(DATA SUPPLIED begins)

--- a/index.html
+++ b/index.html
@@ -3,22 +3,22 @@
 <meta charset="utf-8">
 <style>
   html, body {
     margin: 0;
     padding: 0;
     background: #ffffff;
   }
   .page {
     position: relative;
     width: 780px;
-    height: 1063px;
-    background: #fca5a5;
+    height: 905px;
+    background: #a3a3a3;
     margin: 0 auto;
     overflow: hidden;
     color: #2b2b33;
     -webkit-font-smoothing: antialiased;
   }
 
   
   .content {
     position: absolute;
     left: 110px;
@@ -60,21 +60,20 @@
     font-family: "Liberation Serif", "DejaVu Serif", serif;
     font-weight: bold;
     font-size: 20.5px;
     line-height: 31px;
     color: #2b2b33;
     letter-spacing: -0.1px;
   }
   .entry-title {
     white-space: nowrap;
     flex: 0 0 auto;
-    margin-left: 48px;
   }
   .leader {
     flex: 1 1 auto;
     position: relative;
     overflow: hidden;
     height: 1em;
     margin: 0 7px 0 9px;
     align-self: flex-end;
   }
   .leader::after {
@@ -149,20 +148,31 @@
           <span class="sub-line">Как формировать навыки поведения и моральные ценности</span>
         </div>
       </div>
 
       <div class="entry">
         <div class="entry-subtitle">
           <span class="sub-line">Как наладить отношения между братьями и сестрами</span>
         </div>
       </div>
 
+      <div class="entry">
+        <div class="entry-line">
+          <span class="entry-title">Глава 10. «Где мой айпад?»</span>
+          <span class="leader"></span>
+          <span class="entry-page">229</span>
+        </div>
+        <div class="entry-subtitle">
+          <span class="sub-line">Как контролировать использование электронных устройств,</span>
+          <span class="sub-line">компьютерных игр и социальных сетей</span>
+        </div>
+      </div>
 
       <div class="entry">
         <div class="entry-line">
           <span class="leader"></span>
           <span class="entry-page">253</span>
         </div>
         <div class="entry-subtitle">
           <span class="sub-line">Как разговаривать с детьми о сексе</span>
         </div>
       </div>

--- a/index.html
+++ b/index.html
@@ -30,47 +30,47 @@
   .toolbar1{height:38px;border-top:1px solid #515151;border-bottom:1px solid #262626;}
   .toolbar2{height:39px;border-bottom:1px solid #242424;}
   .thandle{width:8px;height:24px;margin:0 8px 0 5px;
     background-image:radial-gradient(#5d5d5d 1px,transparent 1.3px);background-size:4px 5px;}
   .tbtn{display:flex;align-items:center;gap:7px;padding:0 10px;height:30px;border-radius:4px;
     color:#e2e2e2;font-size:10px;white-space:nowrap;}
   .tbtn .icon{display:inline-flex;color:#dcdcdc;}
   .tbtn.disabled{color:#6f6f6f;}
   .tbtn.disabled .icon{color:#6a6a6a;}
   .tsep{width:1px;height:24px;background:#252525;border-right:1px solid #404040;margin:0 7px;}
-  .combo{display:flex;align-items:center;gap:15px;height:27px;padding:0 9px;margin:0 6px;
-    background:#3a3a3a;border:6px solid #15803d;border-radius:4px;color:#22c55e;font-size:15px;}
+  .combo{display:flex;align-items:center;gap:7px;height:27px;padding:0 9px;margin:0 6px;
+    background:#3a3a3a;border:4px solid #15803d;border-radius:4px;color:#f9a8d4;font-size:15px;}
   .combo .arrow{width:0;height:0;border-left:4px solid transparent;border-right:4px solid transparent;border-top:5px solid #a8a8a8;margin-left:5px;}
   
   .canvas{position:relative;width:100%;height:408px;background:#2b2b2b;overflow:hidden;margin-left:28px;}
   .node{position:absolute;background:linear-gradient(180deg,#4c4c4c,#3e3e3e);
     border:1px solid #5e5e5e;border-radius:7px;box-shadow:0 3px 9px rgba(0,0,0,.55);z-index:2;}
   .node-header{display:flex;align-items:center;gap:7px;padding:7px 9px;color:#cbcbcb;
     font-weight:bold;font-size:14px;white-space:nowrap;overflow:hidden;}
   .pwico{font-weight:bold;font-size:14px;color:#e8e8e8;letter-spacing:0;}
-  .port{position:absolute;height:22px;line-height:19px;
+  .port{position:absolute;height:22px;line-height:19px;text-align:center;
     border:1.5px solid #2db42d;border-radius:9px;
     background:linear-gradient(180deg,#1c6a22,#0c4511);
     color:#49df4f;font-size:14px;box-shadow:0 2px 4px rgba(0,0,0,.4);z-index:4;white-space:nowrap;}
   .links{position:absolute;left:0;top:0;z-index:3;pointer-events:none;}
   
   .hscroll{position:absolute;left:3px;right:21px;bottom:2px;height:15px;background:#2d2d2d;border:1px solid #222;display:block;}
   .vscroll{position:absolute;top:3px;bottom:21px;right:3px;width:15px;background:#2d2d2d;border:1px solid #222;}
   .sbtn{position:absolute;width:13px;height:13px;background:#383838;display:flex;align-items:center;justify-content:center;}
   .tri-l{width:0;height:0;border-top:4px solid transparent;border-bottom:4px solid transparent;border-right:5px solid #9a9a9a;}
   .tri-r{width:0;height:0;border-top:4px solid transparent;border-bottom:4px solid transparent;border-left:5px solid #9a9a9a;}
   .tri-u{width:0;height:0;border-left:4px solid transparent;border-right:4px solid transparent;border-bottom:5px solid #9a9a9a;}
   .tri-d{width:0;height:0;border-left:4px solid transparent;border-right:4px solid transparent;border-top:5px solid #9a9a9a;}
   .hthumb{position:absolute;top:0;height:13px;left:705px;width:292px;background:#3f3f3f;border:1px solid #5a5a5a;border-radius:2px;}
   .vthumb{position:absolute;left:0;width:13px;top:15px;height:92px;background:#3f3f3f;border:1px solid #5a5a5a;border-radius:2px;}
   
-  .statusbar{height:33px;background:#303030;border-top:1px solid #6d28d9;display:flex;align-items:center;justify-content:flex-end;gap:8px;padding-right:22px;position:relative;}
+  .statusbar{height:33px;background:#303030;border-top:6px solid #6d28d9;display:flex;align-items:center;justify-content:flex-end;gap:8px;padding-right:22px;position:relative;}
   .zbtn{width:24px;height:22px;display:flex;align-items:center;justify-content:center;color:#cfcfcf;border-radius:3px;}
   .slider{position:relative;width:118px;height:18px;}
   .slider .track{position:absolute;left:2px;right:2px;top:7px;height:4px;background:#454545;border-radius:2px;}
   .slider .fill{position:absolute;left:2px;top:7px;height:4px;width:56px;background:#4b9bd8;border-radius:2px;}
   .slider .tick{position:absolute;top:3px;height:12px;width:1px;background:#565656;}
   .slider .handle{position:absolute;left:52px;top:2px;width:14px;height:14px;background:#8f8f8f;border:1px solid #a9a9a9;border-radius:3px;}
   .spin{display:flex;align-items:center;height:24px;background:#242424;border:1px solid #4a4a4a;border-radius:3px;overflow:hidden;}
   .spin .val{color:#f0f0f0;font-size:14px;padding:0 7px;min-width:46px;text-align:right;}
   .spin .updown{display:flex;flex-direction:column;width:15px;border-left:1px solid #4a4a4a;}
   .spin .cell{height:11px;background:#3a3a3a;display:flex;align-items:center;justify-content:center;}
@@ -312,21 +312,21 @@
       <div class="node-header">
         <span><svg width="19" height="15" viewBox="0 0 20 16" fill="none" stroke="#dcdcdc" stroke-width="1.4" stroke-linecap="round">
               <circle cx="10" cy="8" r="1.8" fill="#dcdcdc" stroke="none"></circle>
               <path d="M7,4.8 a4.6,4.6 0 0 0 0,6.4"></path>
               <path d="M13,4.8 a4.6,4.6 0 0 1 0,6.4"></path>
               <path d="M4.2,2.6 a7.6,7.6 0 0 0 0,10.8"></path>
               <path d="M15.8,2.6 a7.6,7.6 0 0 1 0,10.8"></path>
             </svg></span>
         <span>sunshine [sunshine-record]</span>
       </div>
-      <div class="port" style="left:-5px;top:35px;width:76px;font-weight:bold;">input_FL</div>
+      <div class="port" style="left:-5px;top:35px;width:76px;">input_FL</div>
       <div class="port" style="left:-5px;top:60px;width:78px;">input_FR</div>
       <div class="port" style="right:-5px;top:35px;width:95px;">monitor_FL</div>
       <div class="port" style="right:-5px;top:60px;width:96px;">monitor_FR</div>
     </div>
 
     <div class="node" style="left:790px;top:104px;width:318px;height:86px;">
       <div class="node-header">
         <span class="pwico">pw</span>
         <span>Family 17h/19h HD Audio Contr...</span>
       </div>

(DATA SUPPLIED ends)

■ **BRIEF**
In the records above, how many lines contain the word "gradient"? State only the number.

■ **ANSWER AREA**
3